In the same way, running your microbenchmarks directory is going to overrepresent uncommon operations (e.g. passing a block by typecasting something to a proc and passing via ampersand; dynamically adding a module as a refinement) and is going to underrepresent common operations (method calls, loops.) That’s because if you run about the same number of each, that’s not going to look much like real Ruby code — real Ruby code uses common operations a lot, and uncommon operations very little.

A microbenchmark isn’t normally a good way to test subtle, pervasive changes since it’s measuring only a short time at once. For instance, you don’t normally test garbage collector or caching changes with a microbenchmark. To do so you’d have to collect a lot of different runs and check their behavior overall… which quickly turns into a much larger, longer-term benchmark, more like the larger benchmarks I describe later in this article. It would have completely different tradeoffs and would need to be written differently.

Sometimes a tiny, specific magnifier is the right tool

Sometimes a tiny, specific magnifier is the right tool

Microbenchmarks are excellent to check a specific optimization, since they only run that optimization. They’re terrible to get an overall feel for a speedup, because they don’t run “typical” code. They also usually just run the one operation, often over and over. This is also not what normal Ruby code tends to do, and it affects the results.

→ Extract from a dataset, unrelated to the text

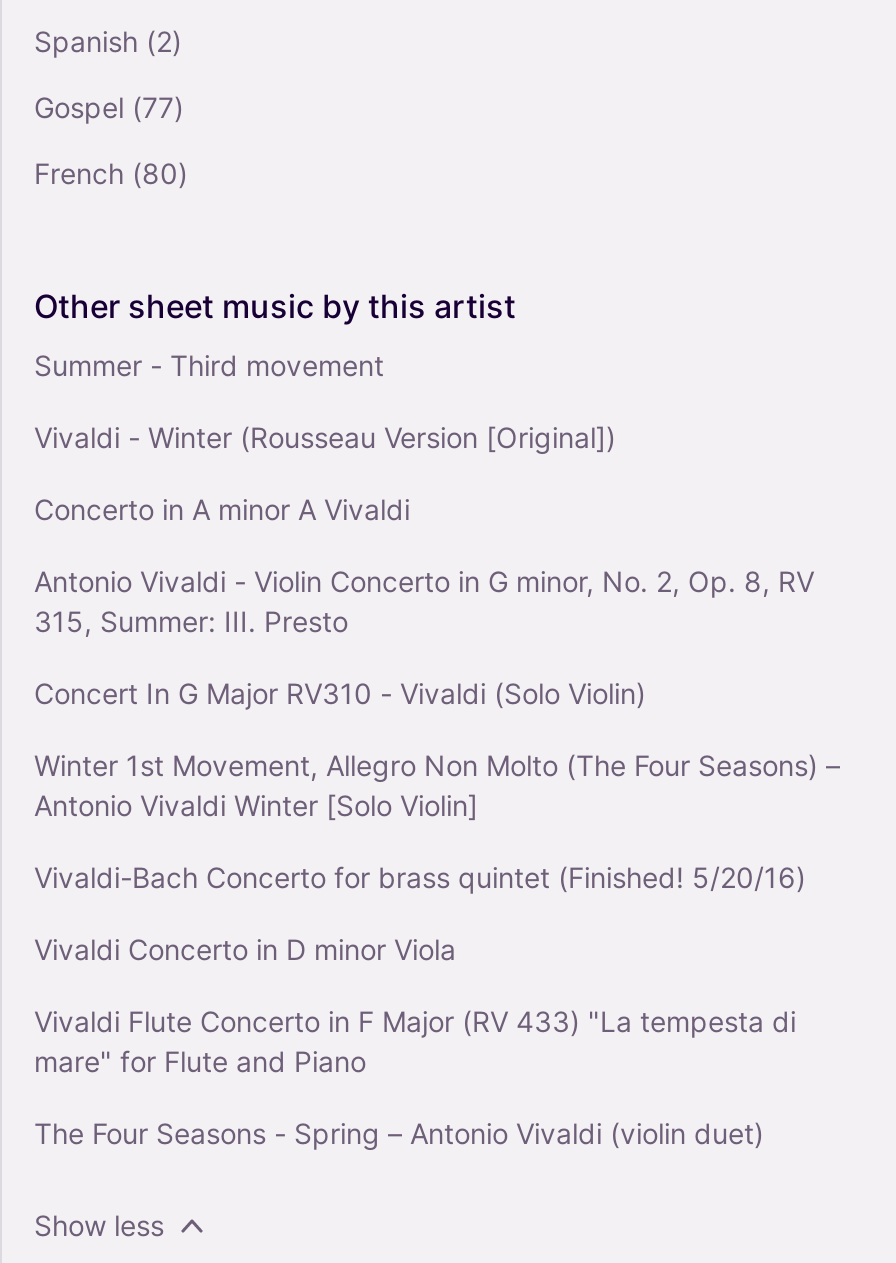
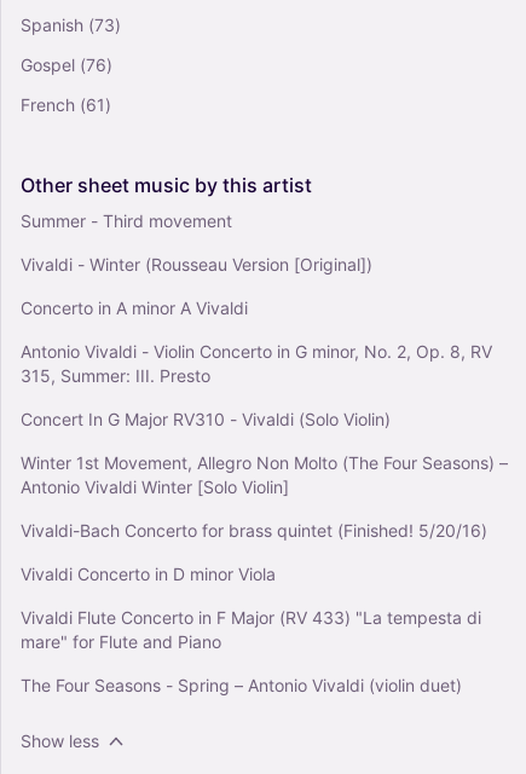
[34,24,182,58] Spanish (2) -> [21,15,121,35] Spanish (73)
[34,90,184,124] Gospel (77) -> [21,55,112,75] Gospel (76)
[34,156,188,190] French (80) -> [21,95,111,115] French (61)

Lastly, a microbenchmark can often look deceptively simple. A tiny confounding factor can spoil your entire benchmark without you noticing. Say you were testing the speed of a “rescue nil” clause and your newer Ruby version didn’t just rescue faster — it also incorrectly failed to throw the exception you wanted. It would be easy for you to say “look how fast this benchmark is!” and never realize your mistake.

Writing Good Microbenchmarks

If you’re writing or evaluating a microbenchmark, keep this in mind: your test harness needs to be very simple and very fast. If your test takes 15 milliseconds for one whole run-through, 3 milliseconds of overhead is suddenly a lot. Variable overhead, say between 1 and 3 milliseconds, is even worse - you can’t usually subtract it out and you don’t want to separately measure it.

What you want in a test harness looks like benchmark_ips or benchmark_driver. You want it to be simple and low-overhead. Often it’s a good idea to run the operation many times - perhaps 100 or 1000 times per run. That means you’ll get a very accurate average with very low overhead — but you won’t see how much variation happens between runs. So it’s a good method if you’re testing something that basically always takes about equally long.

Since microbenchmarks are very speed-dependent, try to avoid VMs or tools like Docker which can add variation to your results. If you can run your microbenchmark outside a framework (e.g. Rails) then you usually should. In general, simplify by removing everything you can.

You may also want to run warmup iterations - these are extra, optional benchmark runs before you start timing the result. If you want to know the steady-state performance of a benchmark, give it lots of warmup iterations so you’ll find out how fast it is after it’s been running awhile. Or if it’s an operation that is usually done only a few times, or occasionally, don’t give it warmup at all and see how it does from a cold start.

Warmup iterations can also avoid one-time performance costs, such as class loading in Java or reading a rarely-used file from disk. The very first time you do that it will be slow, but then it will be fast every other time - even a single warmup iteration can often make those costs nearly zero. That’s either very good if you don’t want to measure them, or very bad if you do.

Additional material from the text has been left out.